───── Exercise input ─────

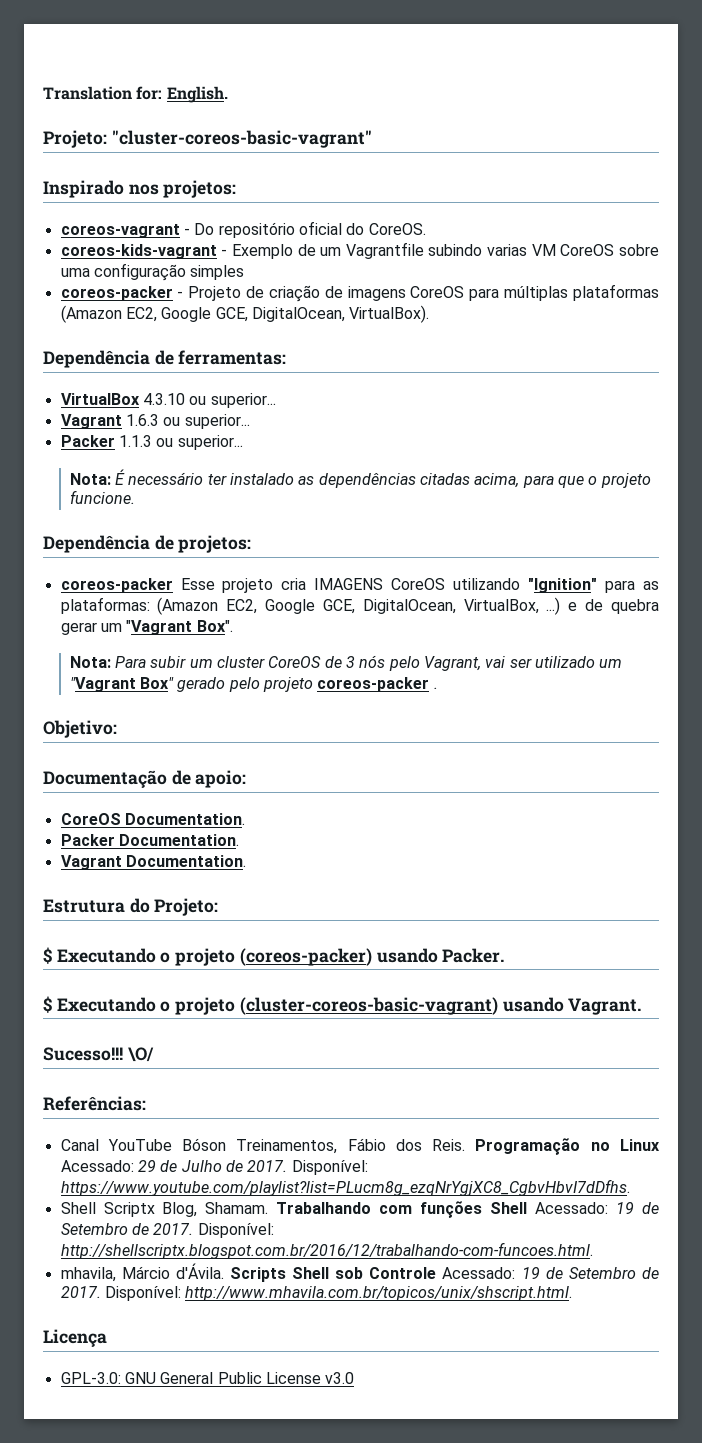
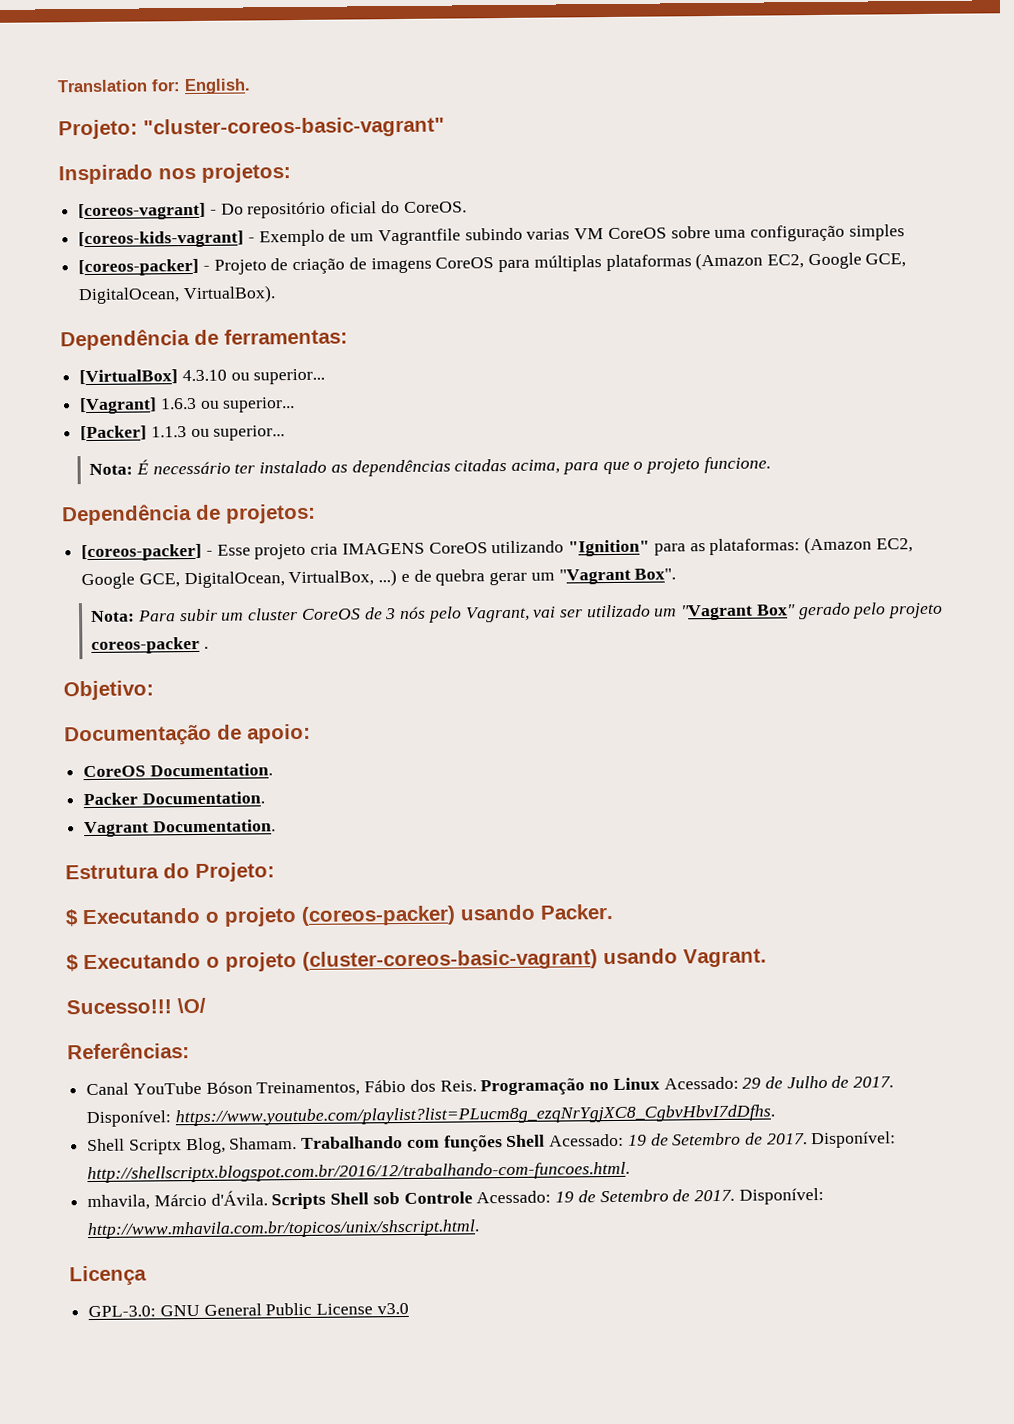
[60,224,180,238] coreos-vagrant -> [78,202,207,221] [coreos-vagrant]
[60,244,217,259] coreos-kids-vagrant -> [78,230,245,249] [coreos-kids-vagrant]
[60,286,173,301] coreos-packer -> [78,258,200,277] [coreos-packer]
[60,393,140,405] VirtualBox -> [79,369,179,385] [VirtualBox]
[60,414,122,429] Vagrant -> [79,397,158,415] [Vagrant]
[60,435,115,447] Packer -> [80,425,148,441] [Packer]
[60,578,173,593] coreos-packer -> [81,543,213,562] [coreos-packer] -

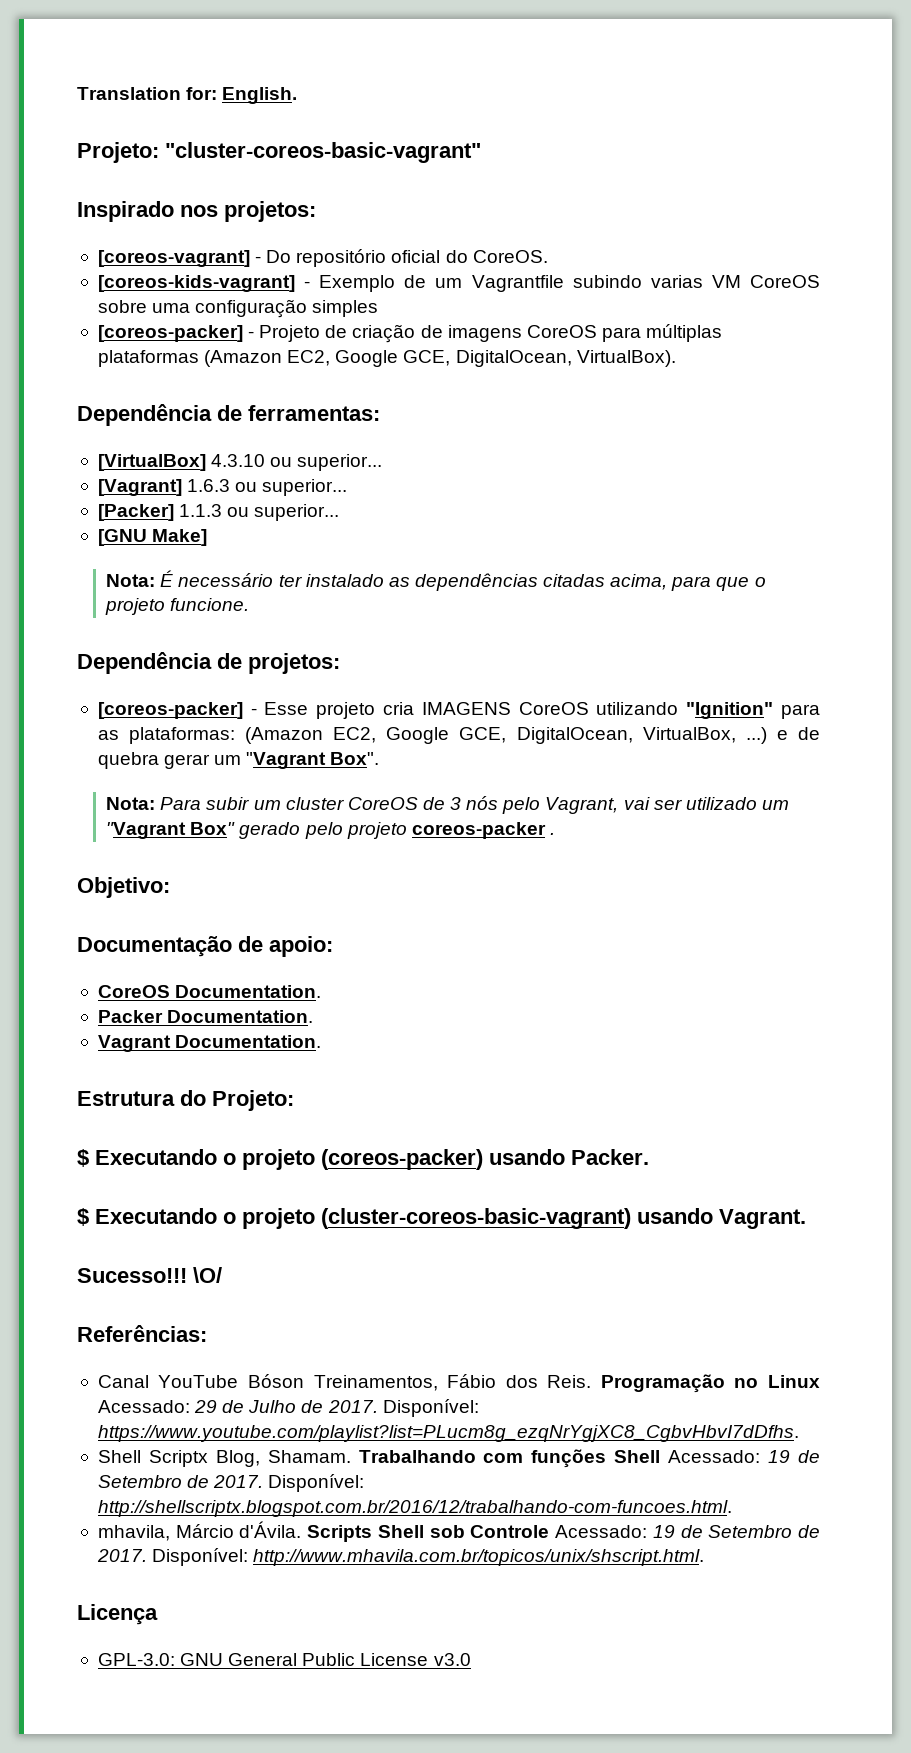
(286, 433) none -> [97,529,208,546] // [GNU Make]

─────

Each line above that contains the word "coreos" counts once; give the total and no other text.

4